Stroke: A Clinical Approach

N Engl J Med 1993; 329:1050-1051September 30, 1993

Article

Stroke: A Clinical Approach
Second edition. By Louis R. Caplan. 562 pp., illustrated. Boston, Butterworth-Heinemann, 1993. $90. ISBN: 0-7506-9181-6

Most treatises on stroke begin with a familiar refrain: stroke is the third leading cause of death in the United States, affects about 500,000 patients each year, and costs over $10 billion annually. This is the stuff that multiple-choice examinations are made of, but it is so much less compelling than the image Caplan conjures up in his introductory chapter: Roosevelt, Churchill, and Stalin at Yalta, each suffering from cerebrovascular disease, with Roosevelt to succumb in two months.
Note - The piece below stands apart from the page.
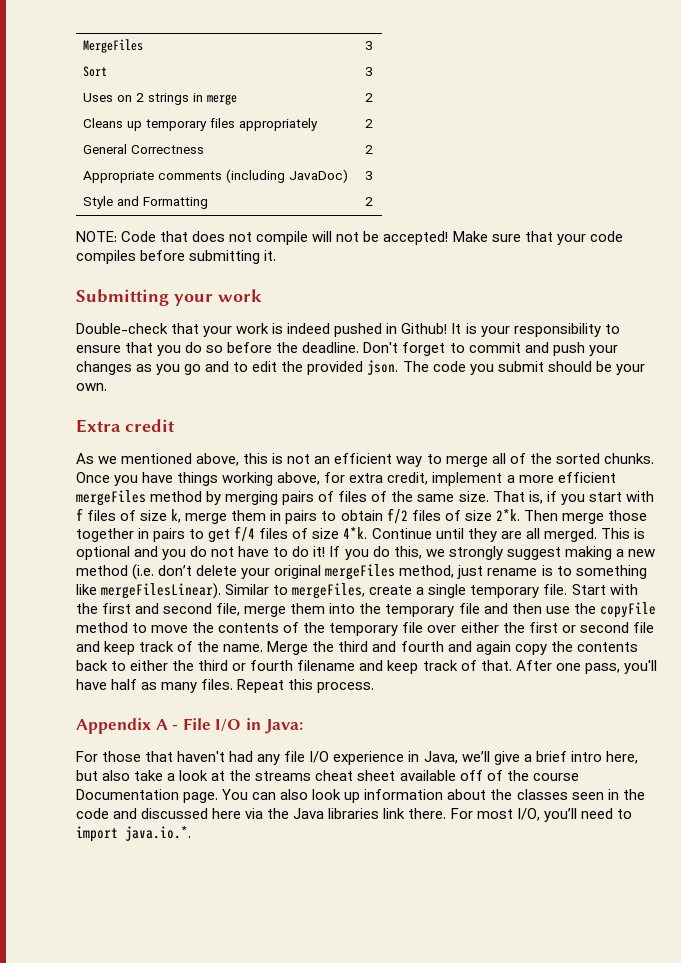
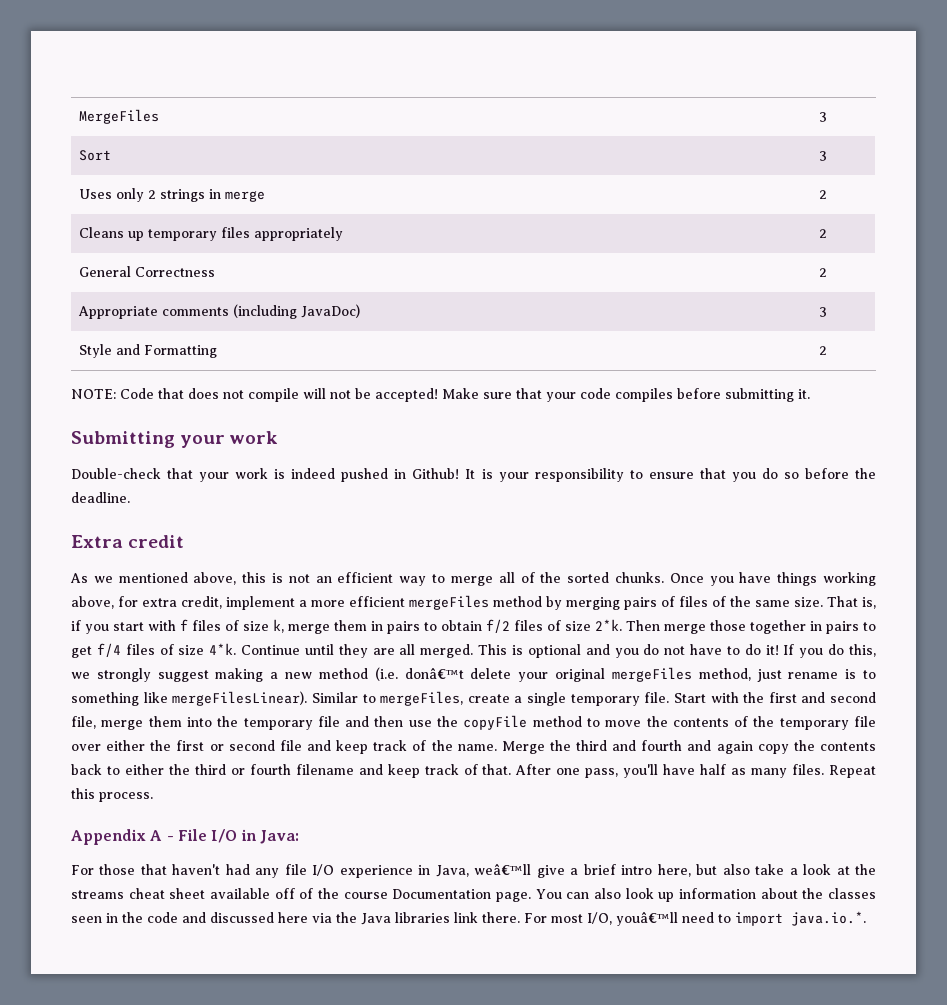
[117,95,133,102] on -> [116,188,145,202] only
[363,342,618,356] [76,360,645,375] [76,383,107,391] Don't forget to commit and push your changes as you go and to edit the provided json. The code you submit should be your own. -> (130, 497) none
[158,565,193,576] don’t -> [404,667,464,679] donâ€™t
[461,751,490,762] we’ll -> [474,863,532,875] weâ€™ll
[543,808,577,822] you’ll -> [616,911,678,926] youâ€™ll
What follows -- in 19 chapters organized into sections titled “General Principles,” “Stroke Syndromes,” and “Prevention, Complications, and Rehabilitation” -- is a highly personal but undogmatic book that emphasizes data derived from stroke registries, illustrative case histories, practical advice on management, and mindfulness of the patient's perspective. It is difficult not to like a book whose author owns up to “armchair theorizing” and characterizes the odious acronym CVA as “a pseudoscientific set of meaningless initials.”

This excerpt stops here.